MORE INFORMED SERVICES
The SCDO will additionally focus on helping agencies safely share and analyze the data they hold so that all parties can draw more useful insights. The order particularly focuses on doing so to create more informed approaches to public health and safety.
The SCDO is asked to help produce data-driven public safety initiatives that reflect, recognize and respond to the impacts of childhood trauma, as well as data-based proposals for reducing opioid use and overdoses.

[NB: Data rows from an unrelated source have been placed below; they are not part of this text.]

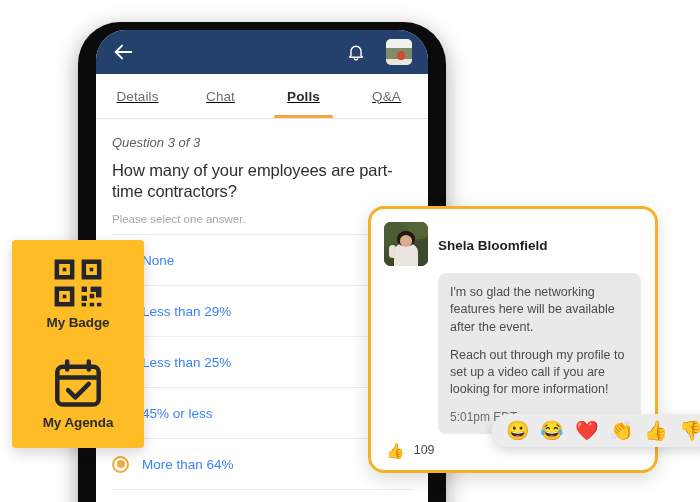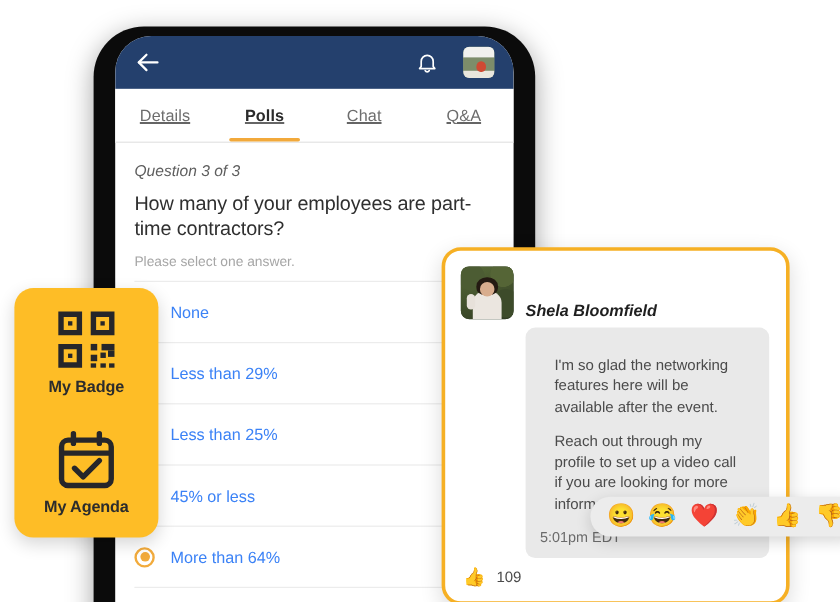--- a/index.html
+++ b/index.html
@@ -181,23 +181,23 @@
   .option-label {
     font-size: 13.5px;
     color: #3b82f6;
   }
 
   
   .side-panel {
     position: absolute;
     left: 12px;
     top: 240px;
-    width: 120px;
+    width: 132px;
     background: #febd26;
-    border-radius: 16px;
+    border-radius: 4px;
     padding: 14px 0 16px 0;
     box-shadow: 0 5px 14px rgba(0,0,0,0.16);
     z-index: 20;
   }
   .side-item {
     display: flex;
     flex-direction: column;
     align-items: center;
     cursor: pointer;
     padding: 2px 0;
@@ -221,22 +221,21 @@
     background: #ffffff;
     border: 3px solid #f6b024;
     border-radius: 16px;
     padding: 13px 14px 12px 13px;
     box-sizing: border-box;
     box-shadow: 0 6px 18px rgba(0,0,0,0.14);
     z-index: 25;
   }
   .chat-head {
     display: flex;
-    align-items: flex-end;
-    font-style: italic;
+    align-items: center;
   }
   .chat-avatar {
     width: 44px;
     height: 44px;
     border-radius: 7px;
     overflow: hidden;
     position: relative;
     flex: 0 0 auto;
     margin-right: 10px;
     background: #2e3a24;
@@ -272,21 +271,21 @@
     padding-top: 3px;
   }
   .bubble {
     margin-left: 54px;
     margin-top: 7px;
     background: #e9e9e9;
     border-radius: 8px;
     padding: 11px 12px 10px 12px;
   }
   .bubble p {
-    margin: 12px;
+    margin: 0;
     font-size: 12.5px;
     line-height: 1.38;
     color: #4b4b4b;
   }
   .bubble p + p { margin-top: 11px; }
   .bubble .time {
     margin-top: 11px;
     font-size: 12px;
     color: #6b6b6b;
   }
@@ -348,25 +347,25 @@
         <div class="land"></div>
         <div class="ground"></div>
         <div class="blob"></div>
       </div>
     </div>
 
     <div class="tabs">
       <div class="tab">
         <span>Details</span>
       </div>
+      <div class="tab">
+        <span>Chat</span>
+      </div>
       <div class="tab active">
         <span>Polls</span>
-      </div>
-      <div class="tab">
-        <span>Chat</span>
       </div>
       <div class="tab">
         <span>Q&amp;A</span>
       </div>
     </div>
 
     <div class="poll-body">
       <div class="q-counter">Question 3 of 3</div>
       <div class="q-title">How many of your employees are part-time contractors?</div>
       <div class="q-hint">Please select one answer.</div>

Slightly more than 90 percent of drug overdose deaths occurring in the state in 2020 involved opioids, a rate “higher than at any other point during the opioid crisis,” according to an April 2021 report from the Maryland Opioid Operational Command Center, which used preliminary 2020 data.
A separate executive order announced yesterday further drives efforts to tap into state data to improve services to vulnerable residents. Maryland has enabled states to share and store data on a joint cloud platform since 2017, known as Maryland Total Human-services Integrated Network (MD THINK). The new order establishes a committee responsible for guiding how agencies use MD THINK and for supporting state efforts to address multigenerational poverty and the effects of traumatic childhood experiences.
SPOTLIGHT ON PRIVACY
Any such support programs will need to also ensure that they are protecting the privacy of the residents they aim to serve.
“When you talk about social services, you're talking about some of the most vulnerable folks that we need to do everything we can to protect — to ensure that their data is kept private and not used for any purpose that we know they wouldn't want,” Stewart said.
The state chief privacy officer is intended to create a privacy framework for agencies to follow, regarding everything from gathering and leveraging data to disclosing and ultimately destroying it.
Each agency will also appoint its own privacy officer, by Jan. 1, 2022, who will meet regularly with the SCPO to give feedback on privacy policies. Agencies also will need to let users correct the PII it has about them as well as delete it and opt out of having it shared – except in cases where law prevents this.
The state defines PII as a first name or initial, plus last name, that is also combined with any of the following details about a person:
- social security number;
- state-issued identification number — such from a state ID or driver’s license;
- passport number;
- details related to legally protected classifications;
- and/or biometric details that could be used in isolation or in combination with other information to identify a person.
WORKFORCE DEVELOPMENT
A memorandum with UMB rounds out the governor’s series of actions, with this one focused on building a larger pool of in-state cyber talent and tapping it to fill agencies’ needs. The effort
will create a new institute within University of Maryland, Baltimore that is focused on artificial intelligence, cybersecurity and data science and will engage that institute’s faculty and students in providing technological support and solutions to state and local agencies.